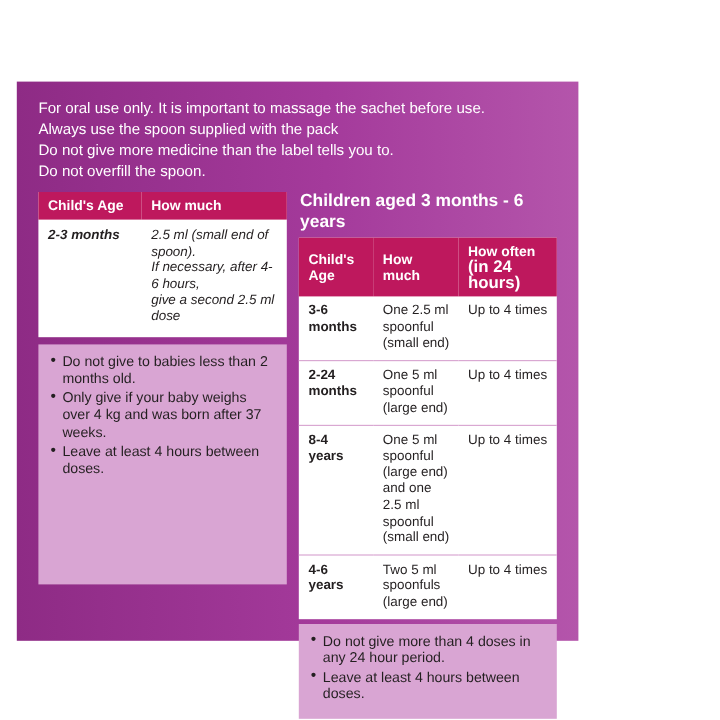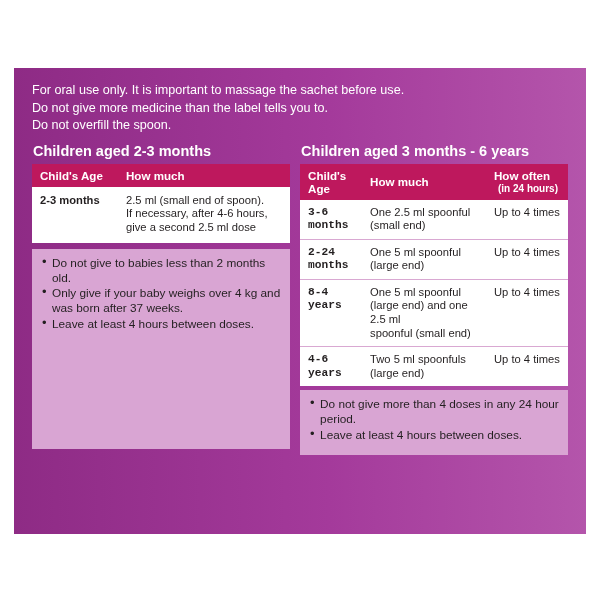"For oral use only. It" #panel { width: 572px -> 468px }
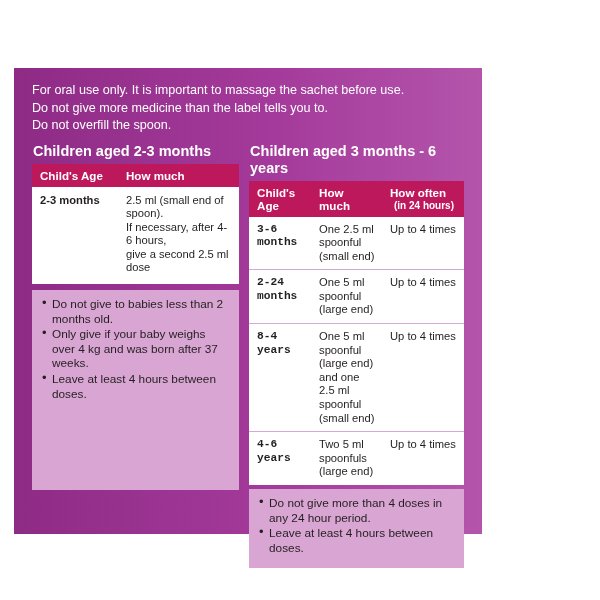"Always use the spoon supplied" p { html: none -> <p>Always use the spoon supplied with the pack</p> }
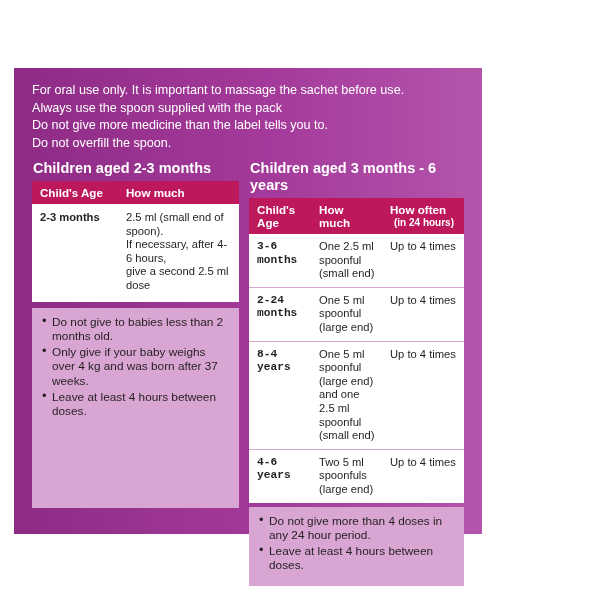"Children aged 2-3 months" h2.col-title { html: <h2>Children aged 2-3 months</h2> -> none }
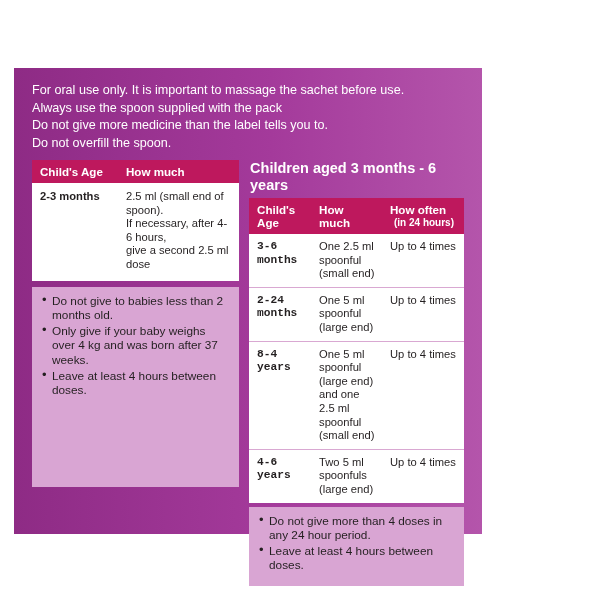"2-3 months" .left-table tbody td { font-style: none -> italic }
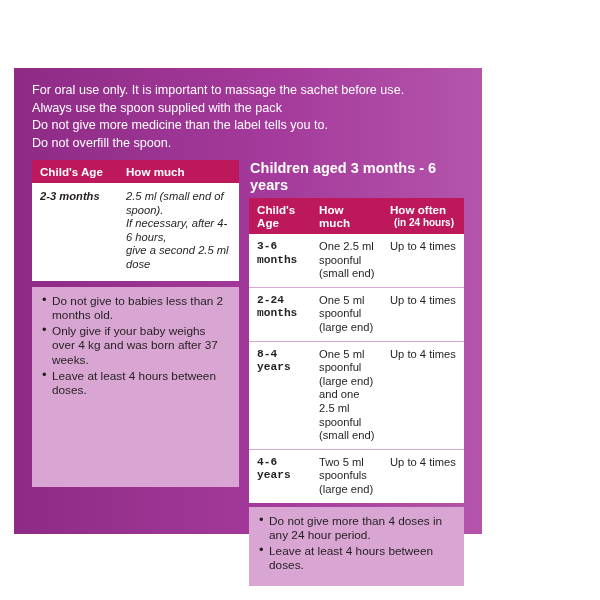"(in 24 hours)" thead th .sub { font-size: 10px -> 14px; text-align: center -> none }
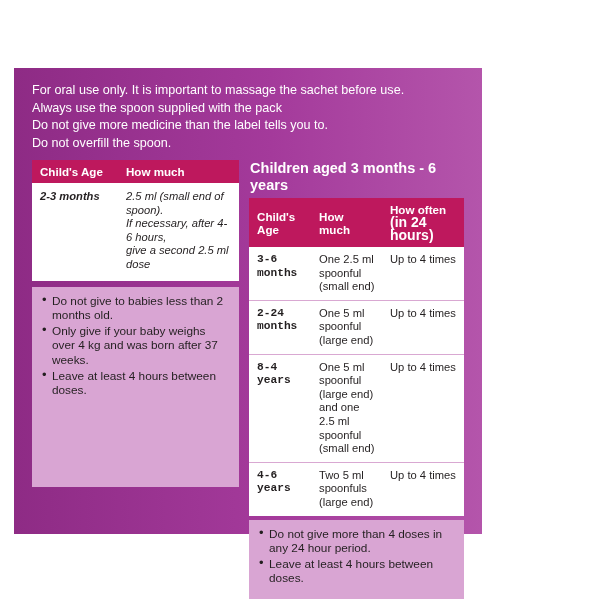"3-6" .right-table tbody td.age { font-family: Liberation Mono, monospace -> none }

:::::

Work order
Retype the data exactly; images stay out.

Finished task
"For oral use only. It" #panel { width: 572px -> 468px }
"Always use the spoon supplied" p { html: none -> <p>Always use the spoon supplied with the pack</p> }
"Children aged 2-3 months" h2.col-title { html: <h2>Children aged 2-3 months</h2> -> none }
"2-3 months" .left-table tbody td { font-style: none -> italic }
"(in 24 hours)" thead th .sub { font-size: 10px -> 14px; text-align: center -> none }
"3-6" .right-table tbody td.age { font-family: Liberation Mono, monospace -> none }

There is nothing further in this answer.